Eduardo Rodriguez has a serious injury to a ligament in his right ankle. At minimum, he’ll be in a boot for at least two weeks and who knows how long the recovery process will take after that. If it’s as bad as it looked (and it looked really bad), he could miss well more than a month. The trade deadline, meanwhile, is in two weeks and a day.
Maybe Eduardo Rodriguez will be fine. Maybe Steven Wright, who is recovering from a knee injury that is taking longer than expected to get back to full health, will be too. Perhaps so will Drew Pomeranz, though his rehab performances have not inspired any confidence. Maybe we have no reason to be worried.
The Red Sox can’t afford to let July 31st pass without having a contingency plan, in case things don’t go perfectly. With that said, what type of target makes sense?
The ideal target is someone who can pitch 6 innings reliably, is a rental (or someone with very short control), costs relatively little to pay and to trade for. Additionally, I think a lot of people would breathe easier if the pitcher was right-handed, given the heavy left-handed skew our rotation presently boasts and the Yankees’ right-handed heavy lineup.
Zack Wheeler fits many of these qualifications. He’s not a rental, though, and it’s possible (though I can’t say how likely) he might cost more than one might initially assume based on his seasonal numbers. But more on that later.
I didn’t think I’d be writing about the idea of acquiring Zack Wheeler ever, particularly after he missed 2015 and 2016 with injuries before pitching so poorly in 2017. For all intents and purposes, I believed he was just another victim of the New York Mets. Against the odds, however, Wheeler has looked decent in 2018.
Recently, in fact, he’s looked even better than decent. In his last 11 starts, dating back to May 22nd, Wheeler has posted a 3.63 ERA in 69 1⁄3 innings with solid peripherals (8.05 H/9, 0.65 HR/9, 2.99 BB/9, 8.83 K/9) in line with his seasonal numbers. Until this stretch, he had been underperforming his peripherals by a pretty brutal margin, finding himself a victim of poor home run luck, sequencing, and the New York Mets.

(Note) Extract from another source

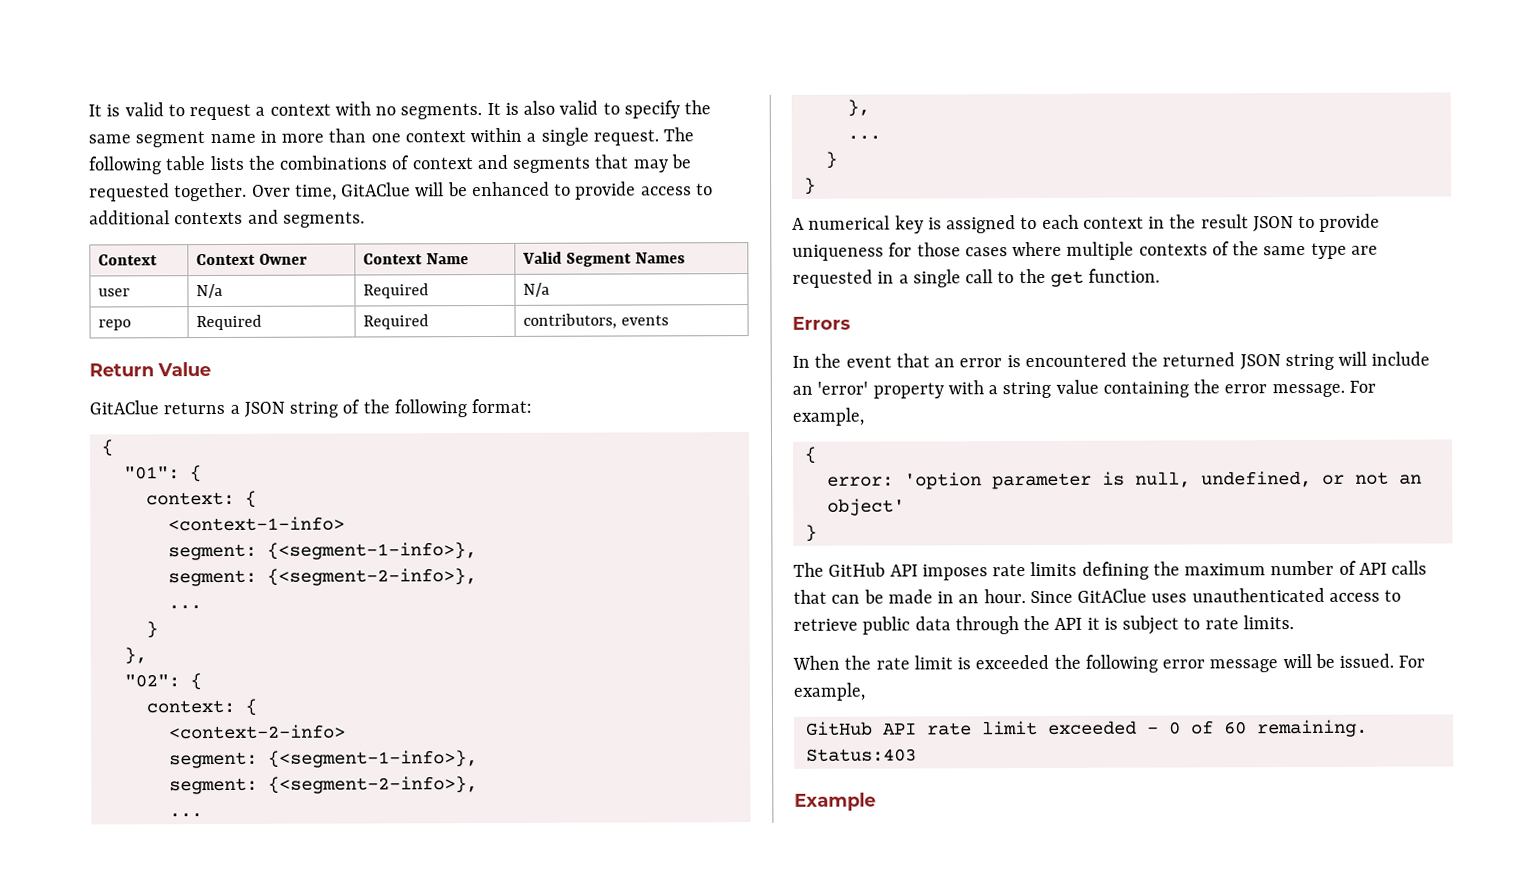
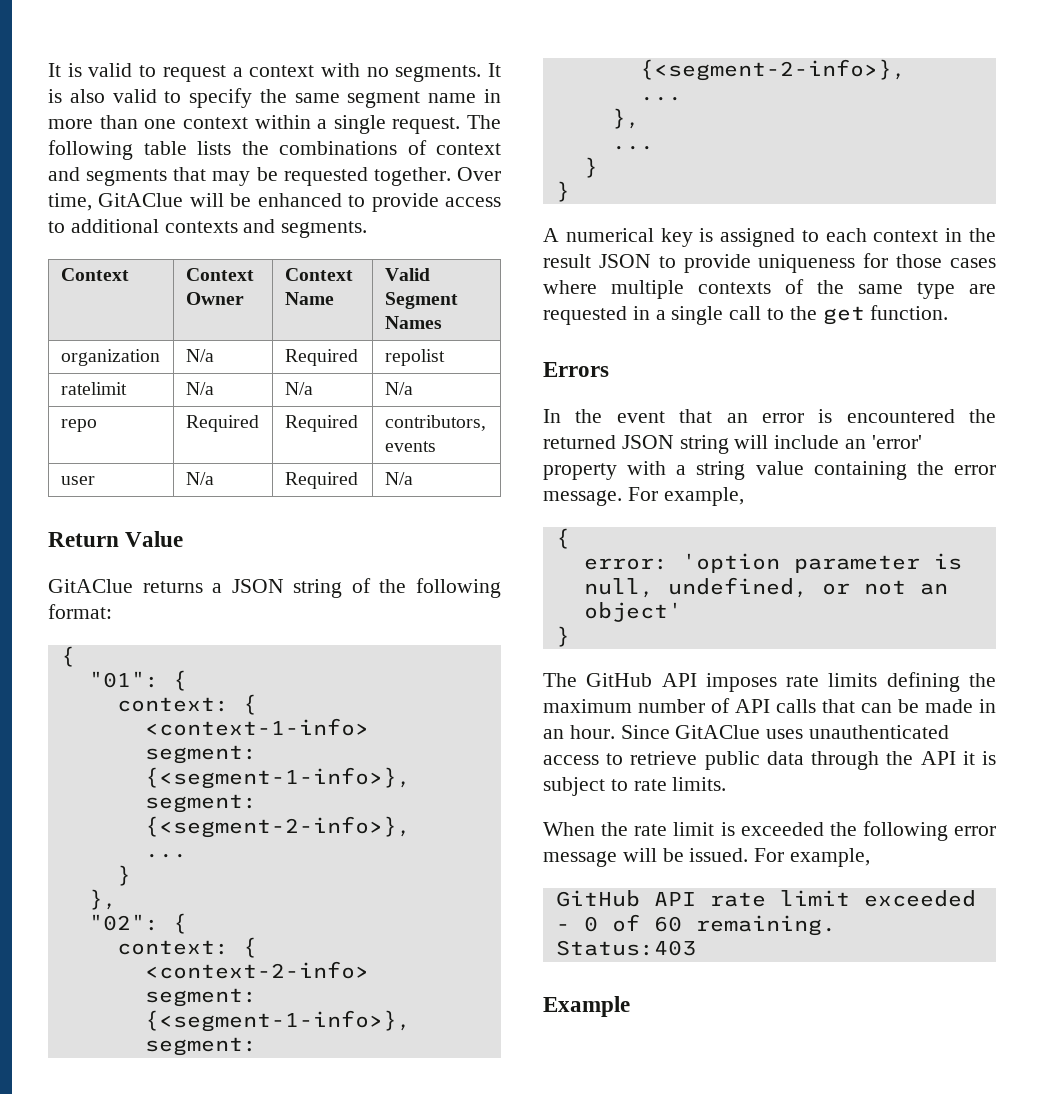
- user | N/a | Required | N/a
+ organization | N/a | Required | repolist
+ ratelimit | N/a | N/a | N/a
+ user | N/a | Required | N/a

Zack Wheeler has looked like a good major league pitcher. And good major league pitchers aren’t cheap. I’m not going to pretend I have any idea where Wheeler’s trade value is right now, but the Mets don’t need to trade him, either. At least they don’t need to make this move just yet. He’s a cheap asset, who is under control through 2019. Additionally, if they trade Jacob deGrom or Noah Syndergaard (and there have been whispers that this is possible) they’ll need arms to simply get through next season. Wheeler’s numbers have stabilized to where it may make more sense to hold him than trade him. He may be more valuable on the team than he would be in a trade (think Steven Wright).
With that said, however, if they ask for some combination of top ten prospects (organizationally) and icing on top of that it could be worth it/ This is particularly true when considering the boon Wheeler could bring to not just the 2018, but 2019 Sox as well.
With Eduardo Rodriguez snake-bitten by injuries to this point in his career (the last time he threw 140+ innings was 2013), and Drew Pomeranz wholly unreliable at the time being (in addition to being a pending free agent), there’s a pretty decent bet that Wheeler would be able to positively factor into the rotation plans for both 2018 and 2019, as he’d represent a cheap option that would allow the Red Sox to save up for their godfather offer to Chris Sale at the end of the 2019 season, without going beyond the severe tax threshold (though I don’t think this is as big a deal as it’s been made out to be).
There also exists the idea of packaging Wheeler with another player, to get the types of talent the Mets would want back in return. The Red Sox have needs at second base, in the bullpen, and in the rotation. An upgrade at third base for 2018 may be welcome as well. A package of Zack Wheeler and Asdrubal Cabrera may not be sexy (it is not), but may represent the best kind of deal the Red Sox can make this trading season, as they grapple with both the severe luxury tax penalty, and their general lack of prospect depth.
Another player the Red Sox could look to, instead of Cabrera, may be Jeurys Familia, though if there’s any reliever in the Mets pen I’m interested in, it’s Seth Lugo (but I’m not interested in his price, thank you). Either way, if Wheeler ends up bound for Boston, my bet is it would be part of a package deal. The Mets are a convenient trading partner, with every incentive to sell whatever can fetch any value.
It’s going to be a busy month for the Red Sox. It may well be that we go into September with Brian Johnson, and/or Hector Velazquez pitching significant innings. Hopefully, we won’t be relying on the same thing come October.